Troodontidae: Troodontids are thought to be a Laurasian clade, but the discovery of a possible troodontid tooth from the Kallamedu Formation of India (Goswami et al., 2013) justifies further search efforts to confirm this Gondwanan record and explore biogeographic differences among troodontids in more detail (see Ding et al., chapter 4). The taxonomic status of Anchiornithinae should be another study priority and will benefit from Jurassic nonavialan paravian finds, particularly from the Solnhofen and Tiaojishan as well as the sparse Early Cretaceous of North America. The discovery of more troodontid specimens with transitional anatomical features between longer-armed earlier-diverging forms and shorter-armed later-diverging forms (e.g. Sinusonasus and Jianianhualong (Xu et al., 2017)) would also shed more light on troodontid character evolution.

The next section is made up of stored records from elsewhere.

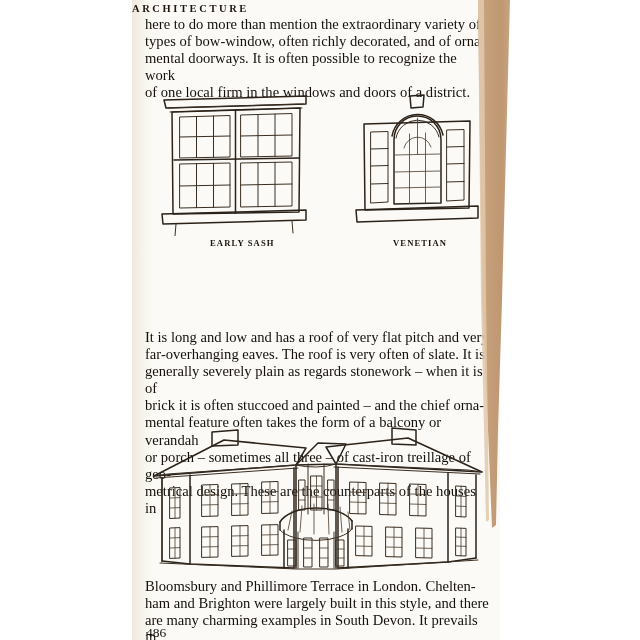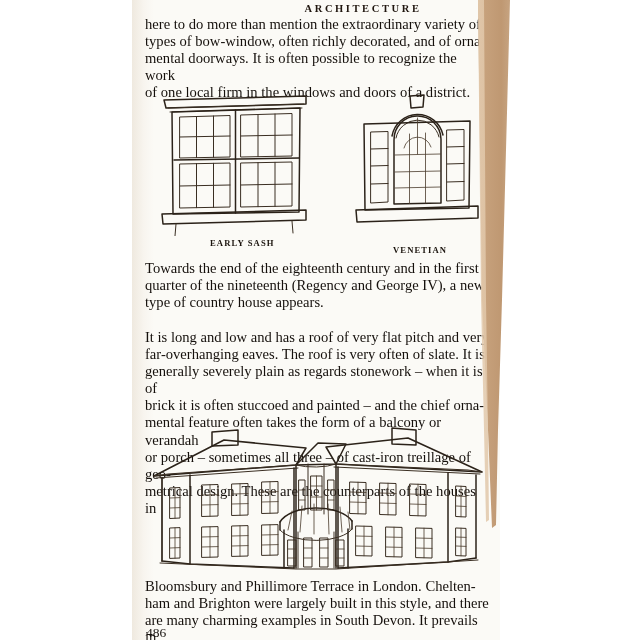--- a/index.html
+++ b/index.html
@@ -31,42 +31,42 @@
     clip-path:polygon(16px 0, 22px 0, 24px 300px, 26px 430px, 27px 520px, 24px 522px, 22px 430px, 19px 300px);
     background:linear-gradient(to right,#e8d2b8,#d9bb99);
     opacity:.85;
   }
   .voidTop{position:absolute;left:494px;top:0;width:146px;height:640px;background:#fff;
     clip-path:polygon(16px 0, 146px 0, 146px 640px, 6px 640px, 10px 525px, 14px 300px);}
 
   
   .page-head{
     position:absolute;left:132px;top:3px;width:368px;
-    text-align:center;font-size:10.5px;letter-spacing:2.6px;
-    color:#20160f;font-weight:600;padding-left:47px;
+    text-align:left;font-size:10.5px;letter-spacing:2.6px;
+    color:#20160f;font-weight:600;
   }
   .para{
     position:absolute;left:145px;width:345px;
     font-size:14.6px;line-height:17.1px;color:#15100c;
     text-align:left;white-space:pre-wrap;
   }
   #p1{top:16px;}
   #p2{top:260px;}
   #p3{top:329px;}
   #p4{top:578px;}
   .pageno{
     position:absolute;left:146px;top:625px;
     font-size:13.5px;color:#15100c;text-align:right;
   }
   .caption{
     position:absolute;font-size:8.6px;letter-spacing:1.1px;
     color:#1a130d;font-weight:700;
   }
   #capSash{left:210px;top:238px;}
-  #capVen{left:393px;top:238px;margin-top:7px;}
+  #capVen{left:393px;top:238px;}
 
   
   .fig{position:absolute;}
   #figSash{left:160px;top:86px;}
   #figVen{left:352px;top:92px;}
   #figHouse{left:146px;top:418px;}
   .fig svg{display:block;}
   .ink{fill:none;stroke:#2b2219;stroke-width:1.5;stroke-linecap:round;stroke-linejoin:round;}
   .ink-thin{fill:none;stroke:#3a2e22;stroke-width:1;stroke-linecap:round;stroke-linejoin:round;}
   .ink-hair{fill:none;stroke:#4a3b2c;stroke-width:.8;stroke-linecap:round;}
@@ -156,23 +156,20 @@
       <path class="ink-hair" d="M73.5 41 L73.5 111"></path>
       <path class="ink-hair" d="M43 63 L88.5 62"></path>
       <path class="ink-hair" d="M43 80 L88.5 79"></path>
       <path class="ink-hair" d="M43 96 L88.5 95"></path>
 
       <path class="ink" d="M4 118 L126 114 L126 126 L5 130 Z"></path>
     </svg>
   </div>
   <div class="caption" id="capVen">VENETIAN</div>
 
-  <div class="para" id="p2">Towards the end of the eighteenth century and in the first
-quarter of the nineteenth (Regency and George IV), a new
-type of country house appears.</div>
   <div class="para" id="p3">It is long and low and has a roof of very flat pitch and very
 far-overhanging eaves. The roof is very often of slate. It is
 generally severely plain as regards stonework – when it is of
 brick it is often stuccoed and painted – and the chief orna-
 mental feature often takes the form of a balcony or verandah
 or porch – sometimes all three – of cast-iron treillage of geo-
 metrical design. These are the counterparts of the houses in</div>
 
   <div class="fig" id="figHouse">
     <svg width="350" height="152" viewBox="0 0 350 152">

Avialae: Despite the incredible number of new specimens unearthed within the past four decades, there remain numerous major gaps in the fossil record of stem avialans. There is a 20 million year gap in the record between the 155–150 Ma Archaeopteryx and the beginning of the Jehol avifauna captured by the 131 Ma Huajiying Formation. Specimens from this 20 Ma gap are critical to understanding early skeletal transitions such as the evolution of the pygostyle and the evolution of the first avialan edentulous beak, let alone a host of other features like solidification of the pectoral girdle and plumage specialization. Notably, non-ornithothoracines are almost exclusively found in the Solnhofen limestones (Archaeopterygiformes) and in the Early Cretaceous Jehol lagerstätten, which may suggest early-diverging lineages went extinct fairly early, being unable to compete with ornithothoracines. No Mesozoic avialan has been collected from the African continent, despite its great potential (although remains are known from Madagascar). Globally, the Early Cretaceous record is far stronger than the Late Cretaceous record (mostly due to the Jehol Biota), but there are currently no Early Cretaceous avialan fossils known from North America. A major gap in the avialan fossil record consists of the conspicuous absence of fossils documenting the crownwardmost portion of the avian stem lineage, i.e., crownward of the Late Cretaceous ornithurine groups Hesperornithiformes, Ichthyornithiformes, and Iaceornis. Similarly, the earliest stages of crown-bird evolution are poorly known at present, and many of the greatest questions regarding the early evolutionary history of Aves will be resolved by new discoveries of crown birds from the Late Cretaceous and early Paleogene, including questions related to avialan survivorship, ecological selec- tivity, and recovery across the end-Cretaceous mass extinction. It is hoped that the coming years will yield avialan fossils filling the critical temporal and geographic gaps discussed above—and in the process, shed important new light on the Mesozoic and Cenozoic evolutionary history of avialan pennaraptorans.